##### Dataset extract #####

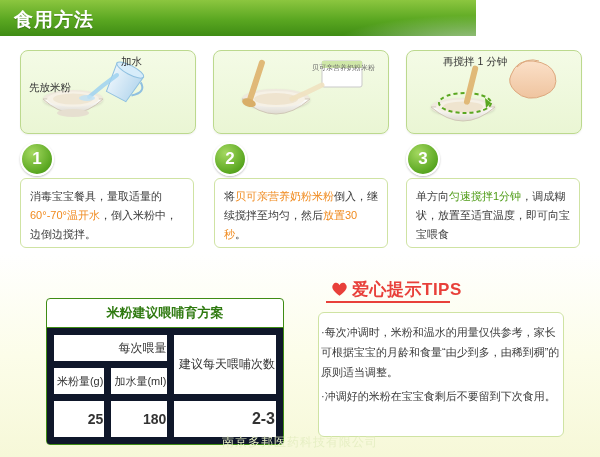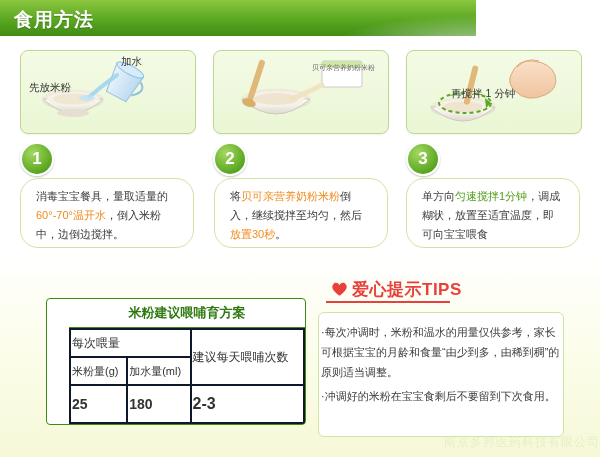"再搅拌 1 分钟" div.cap { left: 44px -> 36px; margin-top: 32px -> none }
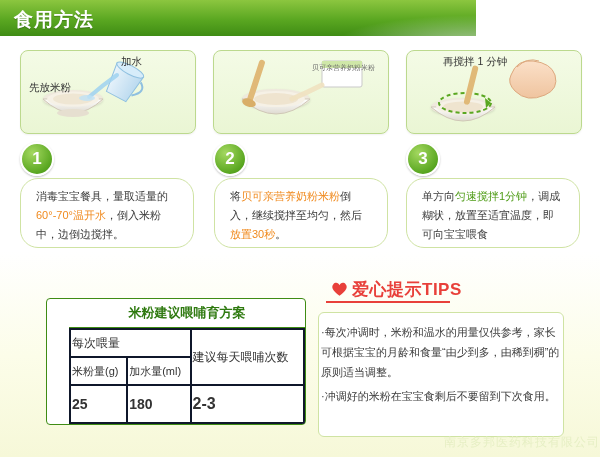"消毒宝宝餐具，量取适量的60°-70°温开水，倒入米粉中，边倒边搅拌。" .txtbox { border-radius: 18px -> 6px; padding: 8px 15px -> 8px 9px }
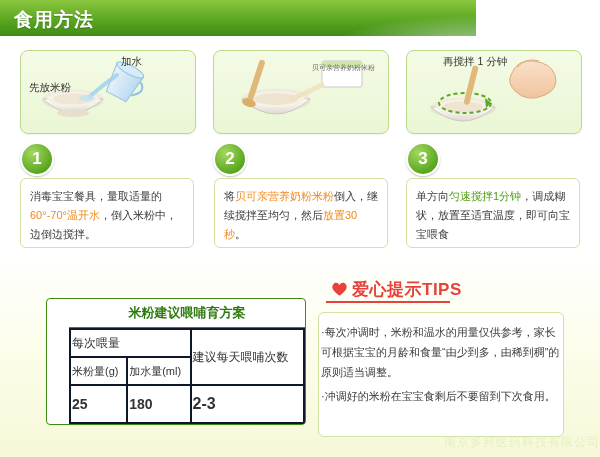"米粉建议喂哺育方案" .tablebox { padding-left: 22px -> none }
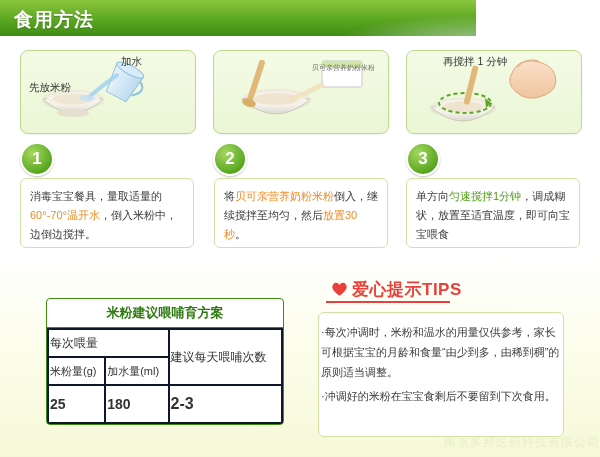"每次喂量" table.feeding td { border: 2px solid #0f172a -> 7px solid #0f172a; text-align: left -> right }
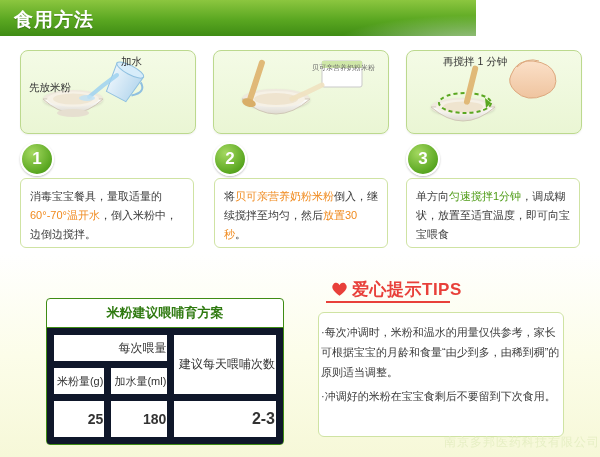"南京多邦医药科技有限公司" .footer { text-align: right -> center }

#####

[Work task]: Strip out the pictures and reproduce the remaining material above exactly.

[Your response]:
"再搅拌 1 分钟" div.cap { left: 44px -> 36px; margin-top: 32px -> none }
"消毒宝宝餐具，量取适量的60°-70°温开水，倒入米粉中，边倒边搅拌。" .txtbox { border-radius: 18px -> 6px; padding: 8px 15px -> 8px 9px }
"米粉建议喂哺育方案" .tablebox { padding-left: 22px -> none }
"每次喂量" table.feeding td { border: 2px solid #0f172a -> 7px solid #0f172a; text-align: left -> right }
"南京多邦医药科技有限公司" .footer { text-align: right -> center }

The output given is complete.